Aquí es donde Vladimir cedió su quinta vida.
En el 
restaurante del tren, Maura se queja de la dictadura del seitán. De esa 
Cuba de la cual se dice que sus calles albergan la hambruna viene esa 
habanera cuya mirada dura le sale cuando vuelve el seitanismo. Pero su 
sonrisa se mueve como sus caderas cuando suena la salsa. Sabrosura 
contestataria y rebelde. A su lado está Natalia. Es peligroso estar con 
Nati. O te deja caer el mate encima o te hace desaparecer el mechero
como si fuera Houdini. Pero es revolucionaria como el Che, nació en 
Rosario como el Che y es médica como el Che. Y habla como un tren de 
alta velocidad, sin frenos, con ese acento adictivo que te convence sin 
reservas.
«El poder nace de la boca del fusil», asestó 
Mao y el pueblo se liberó con mil millones de puños cerrados. Vladimir 
no perdió esa victoria aplastante que se transformó en un dolor de 
cabeza para las oligarquías y una aspirina para la humanidad. La sexta 
vida del gato no se perdió porque los que mueren por la vida no pueden 
llamarse muertos como escribió Neruda.
Brais trae 
consigo el humor. Llena su morral con esa risa de niño travieso que 
luego nos contagia a todos. No hay dudas de que la rebeldía autónoma le 
corre en sus venas gallegas y aunque todos simpaticen con el no 
consiguió todavía lograr que el portugués le dejase la sudadera que 
tanto desea. Puede que algún día sea alcalde de A Coruña porque así lo 
nombramos un día con una cinta de plástico expropiada a unas obras. 
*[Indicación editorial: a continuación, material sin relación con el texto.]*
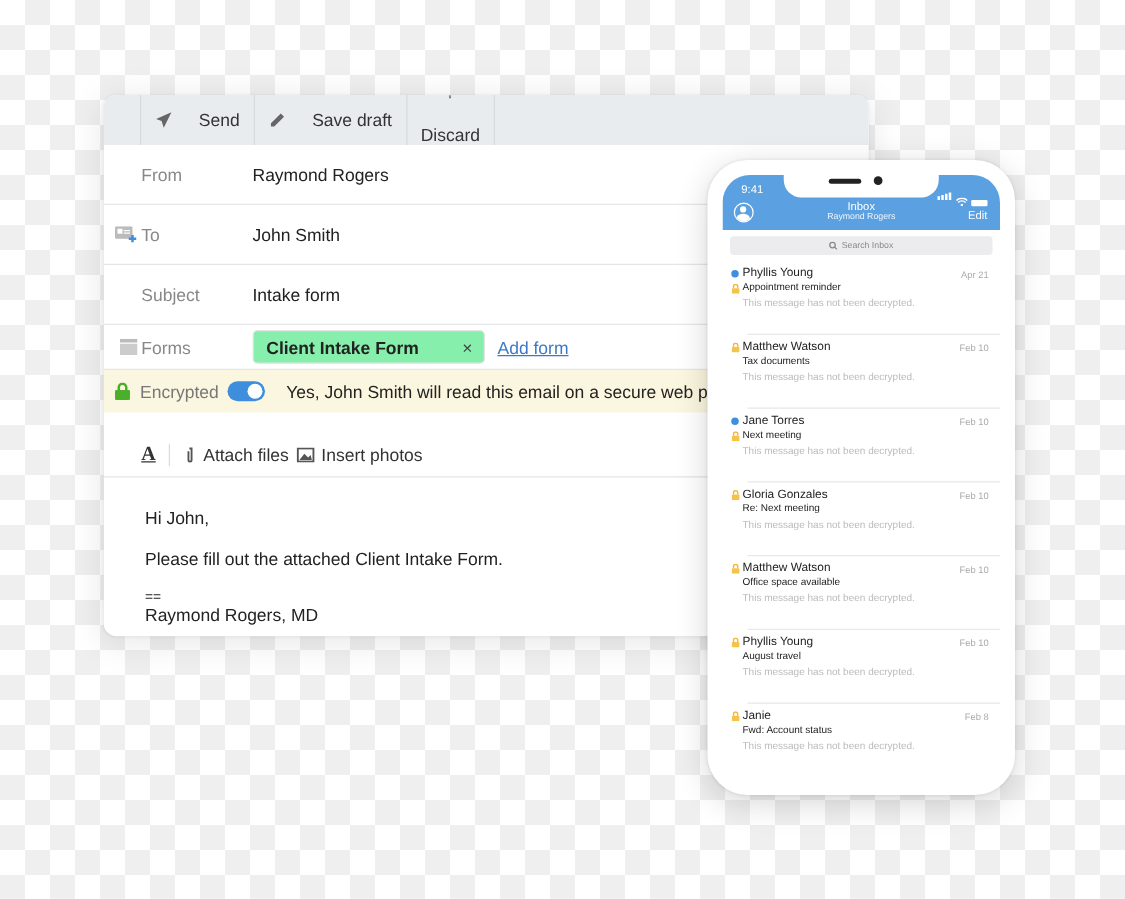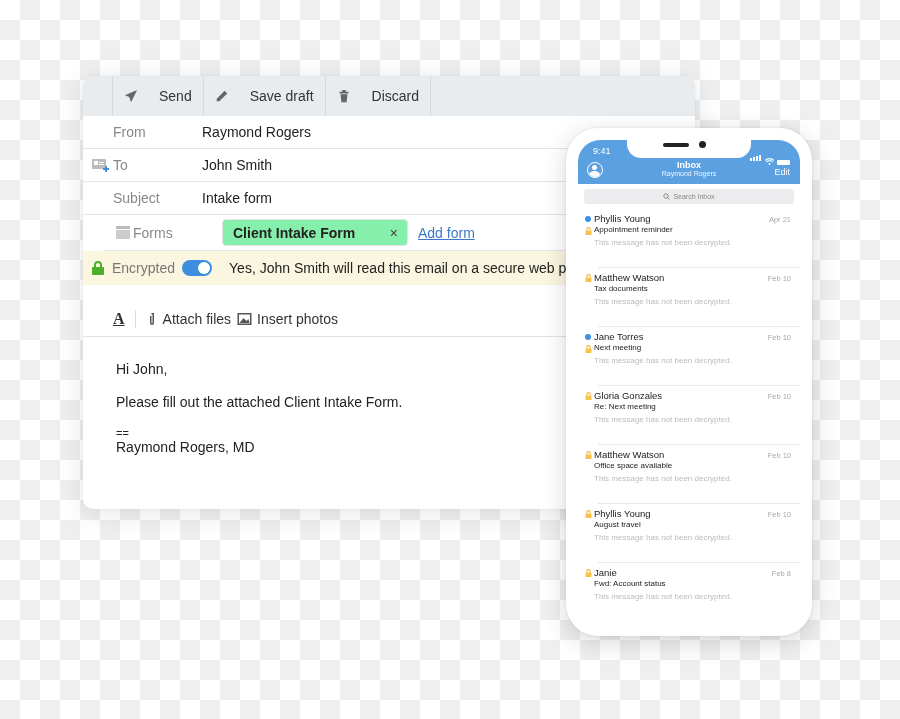--- a/index.html
+++ b/index.html
@@ -29,7 +29,7 @@
     display: flex; align-items: center; gap: 21px; padding: 0 11px;
     border-left: 1px solid #d6dadd; font-size: 14px; color: #333; cursor: pointer;
   }
-  .tb-btn:last-child { border-right: 1px solid #d6dadd; }
+  .tb-btn:last-child { border-right: 1px solid #d6dadd; flex-direction: column; }
   .tb-btn svg { width: 14px; height: 14px; fill: #666; }
   .row {
     height: 33px; display: flex; align-items: center; border-bottom: 1px solid #e6e6e6;

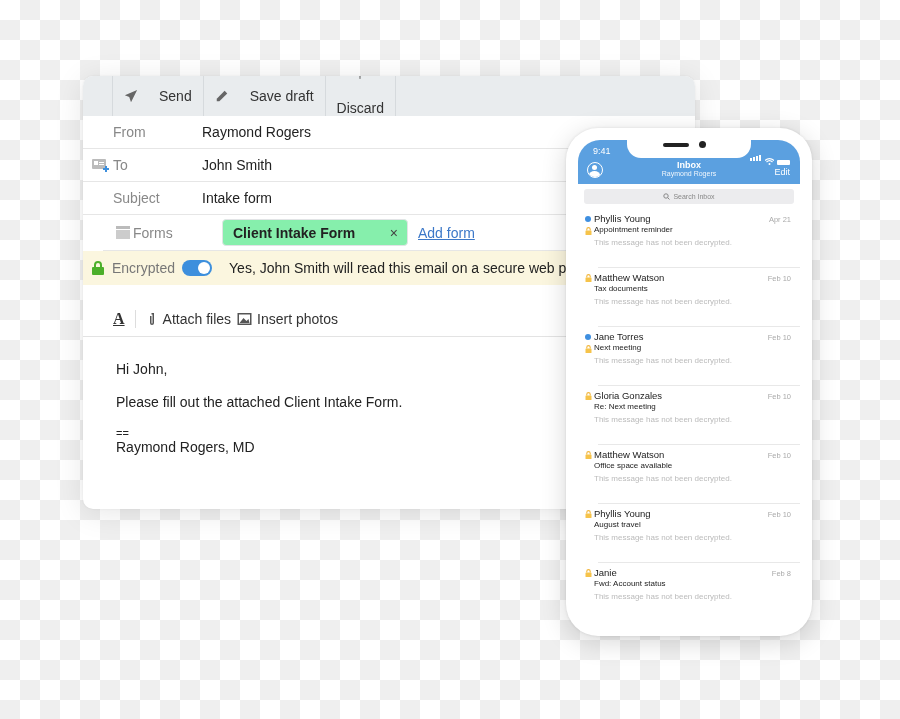--- a/index.html
+++ b/index.html
@@ -32,7 +32,7 @@
   .tb-btn:last-child { border-right: 1px solid #d6dadd; flex-direction: column; }
   .tb-btn svg { width: 14px; height: 14px; fill: #666; }
   .row {
-    height: 33px; display: flex; align-items: center; border-bottom: 1px solid #e6e6e6;
+    height: 48px; display: flex; align-items: center; border-bottom: 1px solid #e6e6e6;
     font-size: 14px;
   }
   .row .lbl-icon { width: 30px; display: flex; justify-content: flex-end; padding-right: 3px; }

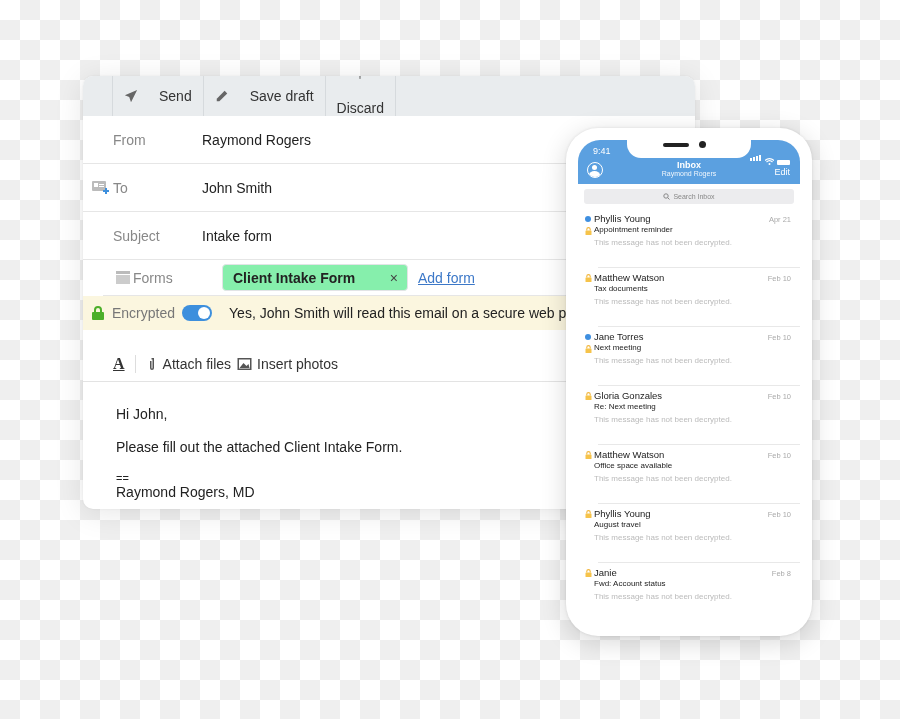--- a/index.html
+++ b/index.html
@@ -102,7 +102,7 @@
   .avatar-icon::before { content: ""; position: absolute; left: 4px; top: 2px; width: 5px; height: 5px; border-radius: 50%; background: #fff; }
   .avatar-icon::after { content: ""; position: absolute; left: 1px; top: 8px; width: 11px; height: 8px; border-radius: 50% 50% 0 0; background: #fff; }
   .ph-title { position: absolute; left: 0; right: 0; top: 21px; text-align: center; }
-  .ph-title .t { font-size: 9px; font-weight: bold; line-height: 9px; }
+  .ph-title .t { font-size: 9px; font-weight: normal; line-height: 9px; }
   .ph-title .s { font-size: 7px; line-height: 8px; opacity: 0.9; }
   .edit { position: absolute; right: 10px; top: 27px; font-size: 9px; cursor: pointer; }
   .search {

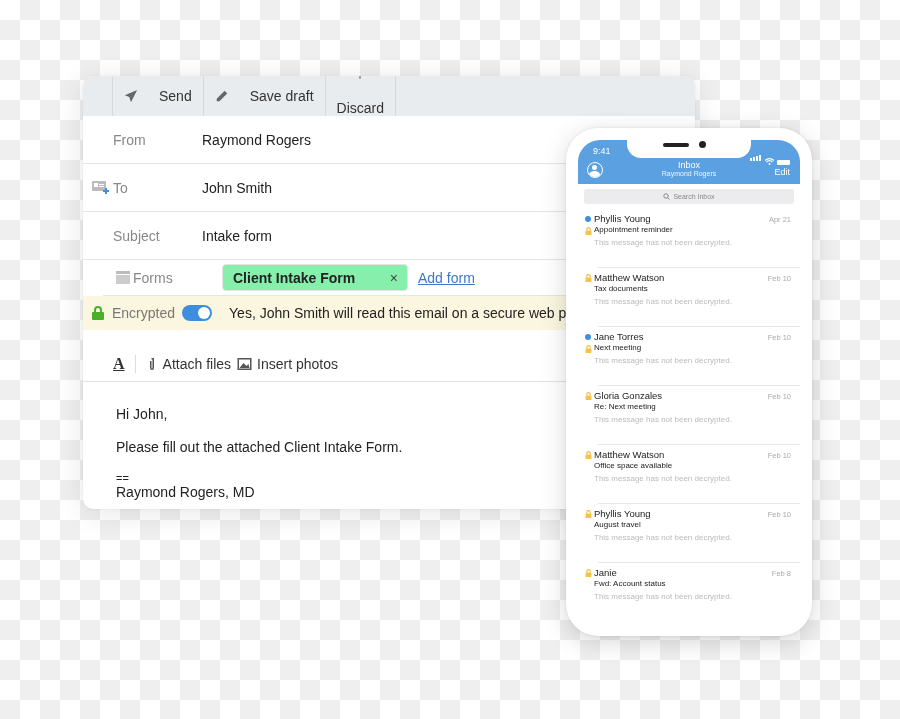--- a/index.html
+++ b/index.html
@@ -170,7 +170,7 @@
     <span class="lbl">Subject</span>
     <span class="val">Intake form</span>
   </div>
-  <div class="row" style="height:36px;margin-left:20px;">
+  <div class="row" style="height:36px;">
     <span class="lbl-icon">
       <svg width="14" height="13" viewBox="0 0 14 13">
           <rect x="0" y="0" width="14" height="3" fill="#bbb"></rect>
Clara es silenciosa como un susurro pero certera como una pantera. Habla 
cuando es necesario y todo lo que dice resulta cierto porque sus 
palabras son vacías de ruido y llenas de sabiduría.
En 
este tren que se escapa ruidoso del pasado, de la prehistória de la 
humanidad, y que huele a los porros de Alessandro trae una multitud 
embriagada que canta: «Paredón, paredón, paredón, a los milicos que 
vendieron la nación!». Así fue como Vladimir volvió a Rusia noventa y 
nueve años después de la revolución que abrió paso a que el horizonte se
 acercara todavía más a los oprimidos. Se había escapado de Nápoles y de
 esa loca que no hacia más que quejarse de el a Teresa.
La
 resaca es dura pero más dura es la razón que la sostiene. Intentaba 
encadenar la memoria de lo que había pasado la noche anterior. En el 
baúl de los recuerdos no sobraba más que vodka. Media docena de neuronas
 que todavía sabían nadar me señalaban el camino y empapado en sudor 
salté de la cama. Cuando despiertas en un palacio, entre ropa tirada por
 el suelo y esculturas neoclasicas no hay teoría que explique como 
conseguiste llegar ahí la noche anterior. Pensaba en eso justo cuando 
decenas de perros callejeros invadieron los jardines y comenzaron una 
orgía delante de los guardias. Cuando se cansaron y partieron, yo he 
decidí marcharme con ellos. Estaba en el Kremlin.
Y 
así fue como me fui acordando de cada uno de mis hermanos de clase. No 
es una historia larga y tampoco profunda pero es la que conseguí 
escribir después de despertar. Y tejiendo esta memoria de pañuelos en 
rebeldía, no olvidé la consigna luchar, crear [y tomar], el poder popular. 
Para que la última y definitiva vida de Vladimir sea, entre otras cosas,
 «una aspirina del tamaño del sol». Bueno, y también para que Brais me 
pague tres cervezas [el dice que son solo dos] por haber puesto la 
palabra bidé en el texto. Y eso mola. Mucho.